---------- STUDY MATERIAL
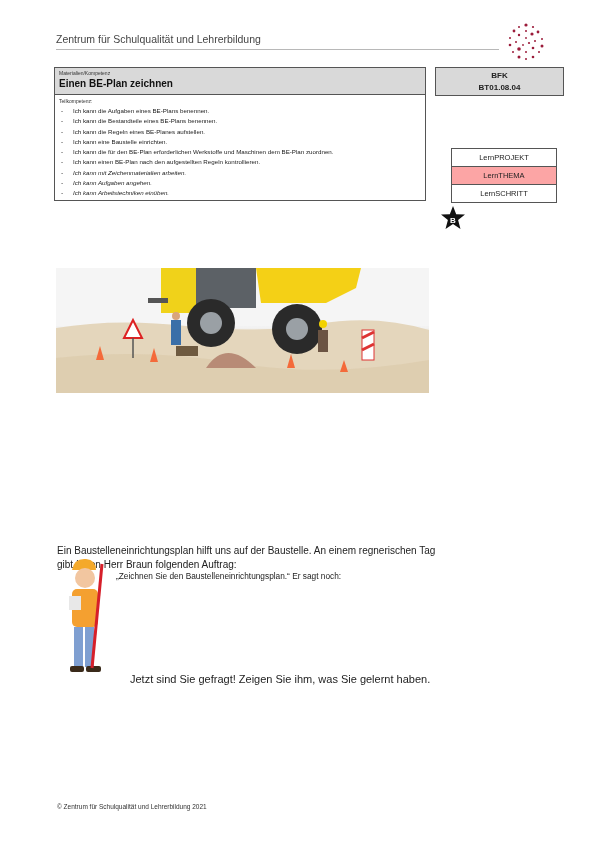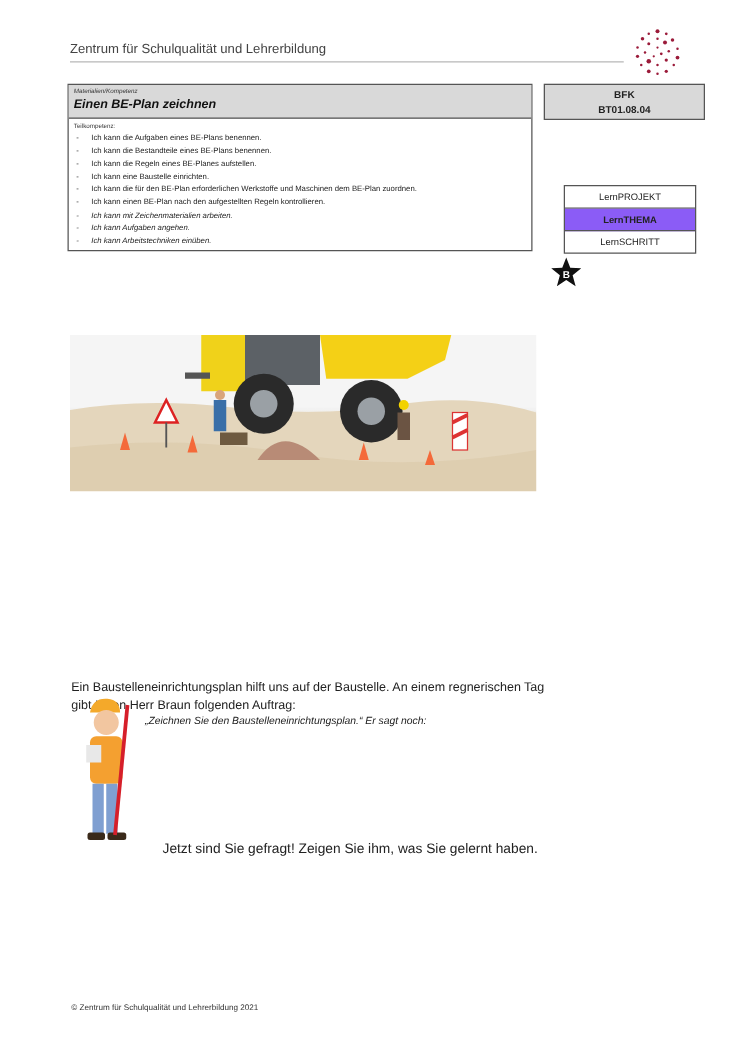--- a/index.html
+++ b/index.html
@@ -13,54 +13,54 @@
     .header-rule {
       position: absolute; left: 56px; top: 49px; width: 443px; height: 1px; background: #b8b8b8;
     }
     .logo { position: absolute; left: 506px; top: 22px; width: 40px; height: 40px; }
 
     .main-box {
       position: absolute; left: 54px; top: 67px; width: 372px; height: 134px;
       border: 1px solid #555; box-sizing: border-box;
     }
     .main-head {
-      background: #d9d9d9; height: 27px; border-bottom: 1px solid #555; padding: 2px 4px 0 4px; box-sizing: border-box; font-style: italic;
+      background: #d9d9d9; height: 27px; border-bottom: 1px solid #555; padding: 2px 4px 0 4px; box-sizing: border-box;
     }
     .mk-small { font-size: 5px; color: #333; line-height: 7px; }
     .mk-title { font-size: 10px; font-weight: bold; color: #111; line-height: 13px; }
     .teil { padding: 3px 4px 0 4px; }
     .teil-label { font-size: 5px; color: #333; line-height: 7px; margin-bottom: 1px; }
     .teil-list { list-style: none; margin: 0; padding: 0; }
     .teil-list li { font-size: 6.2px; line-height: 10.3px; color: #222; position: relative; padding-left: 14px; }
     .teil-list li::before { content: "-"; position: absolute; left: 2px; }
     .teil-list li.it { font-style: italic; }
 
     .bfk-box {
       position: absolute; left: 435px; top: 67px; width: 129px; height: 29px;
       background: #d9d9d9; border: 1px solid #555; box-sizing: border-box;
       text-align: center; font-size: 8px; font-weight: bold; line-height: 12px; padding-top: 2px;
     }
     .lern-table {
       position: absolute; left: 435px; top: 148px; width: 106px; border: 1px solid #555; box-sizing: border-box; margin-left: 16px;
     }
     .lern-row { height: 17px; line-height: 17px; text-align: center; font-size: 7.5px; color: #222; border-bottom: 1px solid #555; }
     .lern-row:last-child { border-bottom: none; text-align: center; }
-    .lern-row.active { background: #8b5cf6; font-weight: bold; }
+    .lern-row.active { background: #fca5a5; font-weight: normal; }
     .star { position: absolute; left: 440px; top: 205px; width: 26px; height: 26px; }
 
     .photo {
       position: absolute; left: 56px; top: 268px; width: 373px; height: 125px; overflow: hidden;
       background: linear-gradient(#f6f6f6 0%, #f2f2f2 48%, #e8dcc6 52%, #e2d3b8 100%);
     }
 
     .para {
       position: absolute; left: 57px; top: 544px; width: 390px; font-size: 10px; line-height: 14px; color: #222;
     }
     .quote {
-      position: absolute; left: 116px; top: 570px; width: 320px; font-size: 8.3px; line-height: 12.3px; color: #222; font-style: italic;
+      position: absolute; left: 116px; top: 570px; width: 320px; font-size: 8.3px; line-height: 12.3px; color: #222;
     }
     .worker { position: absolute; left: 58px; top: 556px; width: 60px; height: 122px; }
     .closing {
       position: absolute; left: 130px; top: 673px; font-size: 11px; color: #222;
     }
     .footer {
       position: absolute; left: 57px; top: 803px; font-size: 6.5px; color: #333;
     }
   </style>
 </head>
--------------------
**WHAT IS BEING ASKED:**
Answer with a single number, the count of lines in the data that contain "style".

**REPLY TO THE TASK:**
5